Daha önce de yazarın Krizalitler (The Crysalids), Triffidlerin Günü (The Day of the Triffids), Chocky ve Midwich’in Guguk Kuşları’nı (The Midwich Cuckoos) yayımlayan Delidolu; bir kez daha Niran Elçi’nin yetkin çevirisiyle Kraken Uyanıyor’u da Türkçede okurla buluşturarak, seri duygusunu perçinleyen özenli kapaklarıyla bir Wyndham külliyatı oluşturmuş oldu.

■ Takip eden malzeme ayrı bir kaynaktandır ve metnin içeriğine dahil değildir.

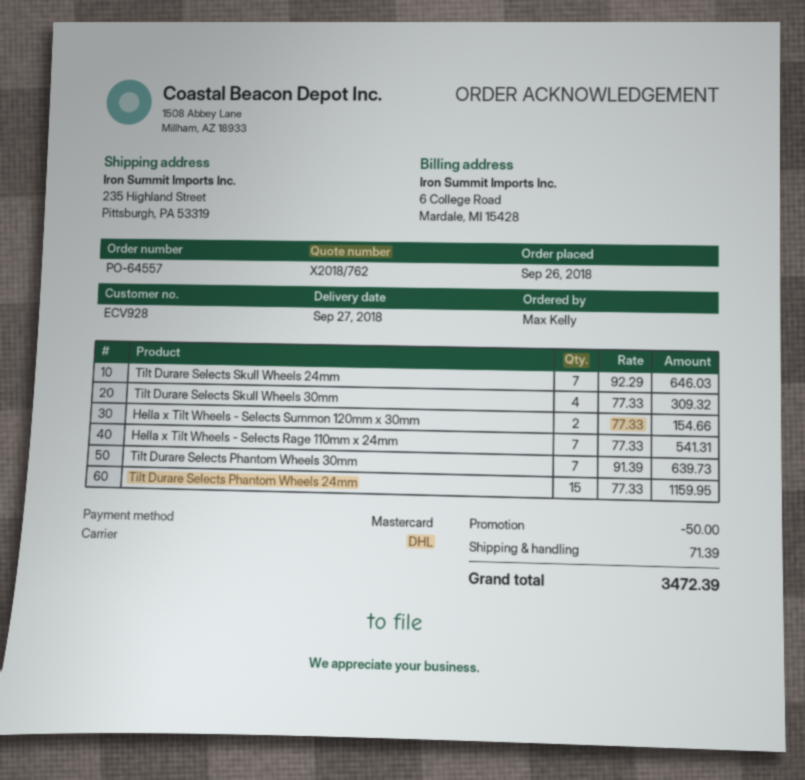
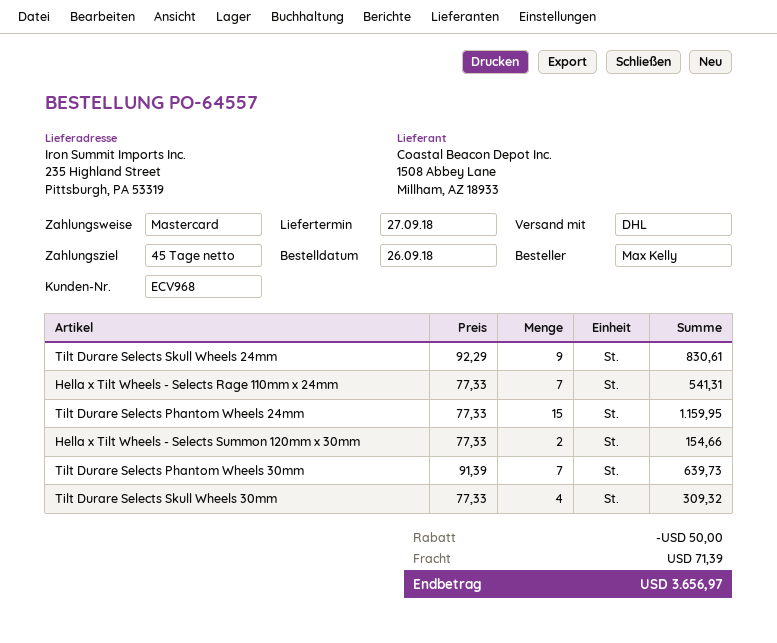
customer number: ECV928 -> ECV968
Tilt Durare Selects Skull Wheels 24mm: 7 x 92.29 = 646.03 -> 9 x 92.29 = 830.61
total: 3472.39 -> 3656.97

Tutkunlarının yakından bildiği üzere Wyndham; edebiyatında insan kibrinin, uygarlık sorunlarının ve toplumsal aymazlığın yol açtığı felâketler üzerinde yoğunlaşıyor. Midwich’in Guguk Kuşları ıssız Midwich’in köyü sakinlerinin topluca uyandıkları derin uyku sonrası dünyaya gelen ürkütücü, yetenekli ve birbirinin aynısı çocukların gizemi eşliğinde ilerlerken, klasikleşmiş bilimkurgu eseri Chocky de on bir yaşındaki Matthew’nun zihninde duyduğu Chocky adlı sesin yarattığı değişimlere odaklanmıştı. Triffidlerin Günü’nde insan açgözlülüğüne başkaldıran doğa, dünyayı ele geçirirken, Krizalitler romanı ise birkaç bin yıl sonrasının dünyasında, nükleer bir felâket ardından yaşanan genetik bir mutasyon hikâyesini anlatıyordu.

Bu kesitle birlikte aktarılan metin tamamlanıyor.